Edward se acercó a mi lado e intenté rápidamente descifrar cuál era su estado de ánimo, pero cada vez era más confuso.
—Alice te explicó muchas cosas… —dijo e inmediatamente asentí, todavía no me miraba—. Tiene más tacto ella para decir las cosas, creo que no se me da tan bien. —Reí y por fin me miró, siempre sucedía rápido, caía rendida, nuestros labios se chocaron en una lenta y corta danza.
—Así que no podrás hacer esto… —dije mirando sus manos, su mano acariciaba mi cintura y me sentía estallar—. Sin haberme consagrado ya siento esa quemazón…
Su cuerpo empujó suavemente el mío y nuestros labios volvieron a unirse, me tenía acostada en el sofá ¡lo había hecho tan sencillo! Sonrió pícaramente, sus labios buscaban con desesperación los míos y yo no me podía negar, era imposible, la poca fuerza de voluntad que poseía se aplacaba fácilmente con su presencia, pero todo fue distinto, en un momento el aura cambió radicalmente, como el primer día que le vi, pero las emociones eran diferentes, sus labios acariciaban mi cuello e intenté rápidamente apagar la sensación de pánico. Todo había sucedido en pequeños segundos, su cuerpo ya no estaba encima del mío, se encontraba sentando, con una frívola expresión en el rostro. ¡Otra vez tenemos al Edward bipolar! Sonreí tristemente y me senté en el sofá, callando, a espera de que hablara.
—Por un momento sentí que iba a morderte —dijo en un leve susurro, tan frío que heló el ambiente.
— ¿Cuándo sucederá todo? —pregunté, aspirando que él entendiera.
—El día de tu cumpleaños.
Busqué rápidamente el calendario en aquel viejo aparato que tenía por nombre celular, vi 20 llamadas perdidas —una expresión triste llegó nuevamente a mi rostro— y un mensaje de voz. Busqué el calendario y me di cuenta que faltaban exactamente 15 días para esa fecha, opté por no escuchar el mensaje, tenía que hablar con Edward.
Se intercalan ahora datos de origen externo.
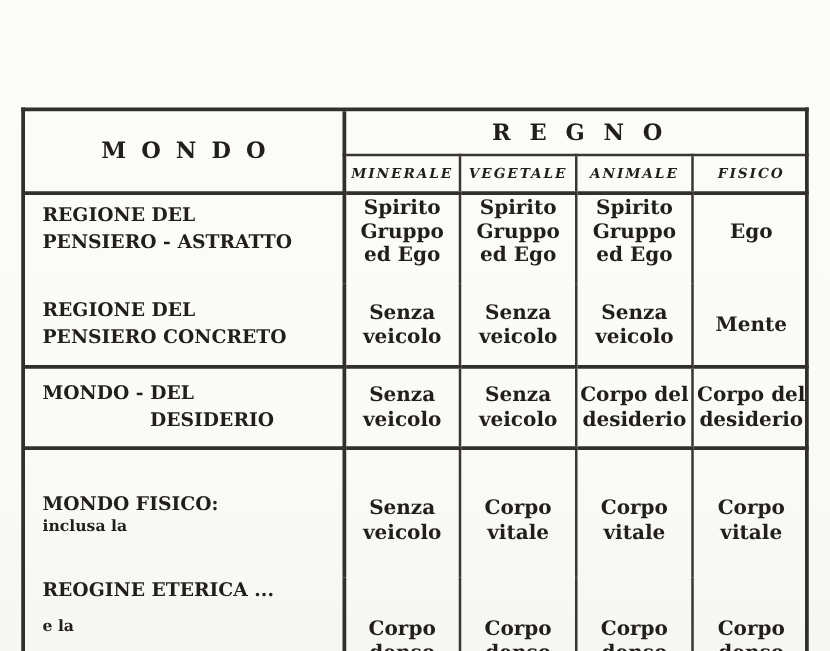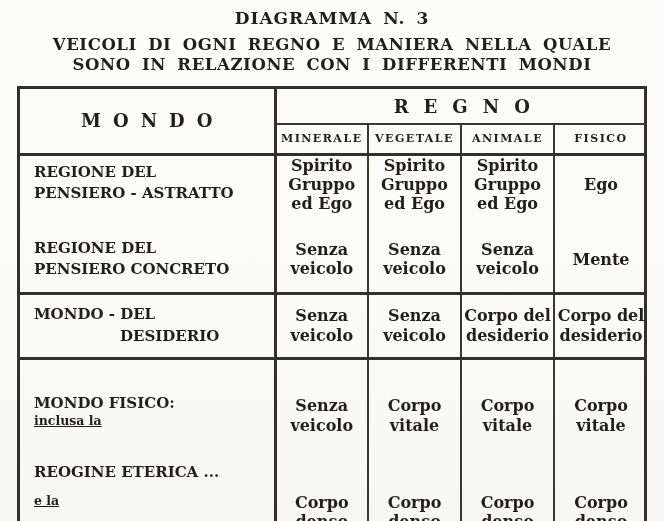--- a/index.html
+++ b/index.html
@@ -116,13 +116,6 @@
 
 <div class="sheet">
 
-  <div class="heading">
-    <div class="doc-title">DIAGRAMMA N. 3</div>
-    <div class="doc-subtitle">
-      <div>VEICOLI DI OGNI REGNO E MANIERA NELLA QUALE</div>
-      <div>SONO IN RELAZIONE CON I DIFFERENTI MONDI</div>
-    </div>
-  </div>
 
   <div class="table-wrap">
     <table>

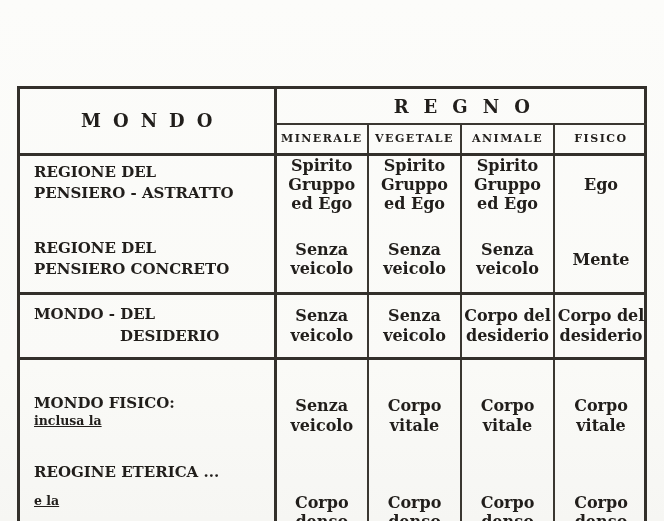--- a/index.html
+++ b/index.html
@@ -82,6 +82,7 @@
     font-size: 11px;
     letter-spacing: 1.5px;
     text-align: center;
+    font-style: italic;
   }
   
   td.cell {

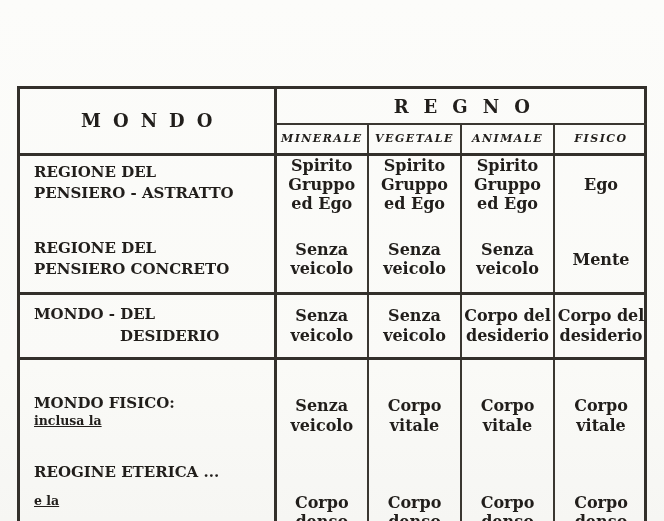--- a/index.html
+++ b/index.html
@@ -107,7 +107,6 @@
   .lbl-small {
     font-size: 12.5px;
     line-height: 1.25;
-    text-decoration: underline;
   }
   .lbl-gap { margin-top: 11px; }
   .lbl-tight { line-height: 1.3; margin-top: 34px; }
—Falta… falta muy poco, Edward, yo-yo —tartamudeé—, me siento confundida, he perdido horas de clase, la verdad no sé qué está sucediendo en la escuela ni con aquél señor que se hace llamar profesor, además, tengo un problema con mi madre y... —Suspiré—. Con Charlie —dije por fin, no volverá a ser llamado 'mi padre'—. No me siento… no creo ser la indicada, ¡yo no quiero decidir! —grité—. Siempre pensé que era fuerte, pero hoy me doy cuenta que siempre he sido una maldita débil, escondida en una máscara de infinita valentía —dije con lágrimas en los ojos, sentía una fuerte opresión en el pecho, tan fuerte que era dolorosa.
Y sentí una voz en mi mente que extrañamente me decía—: No te preocupes.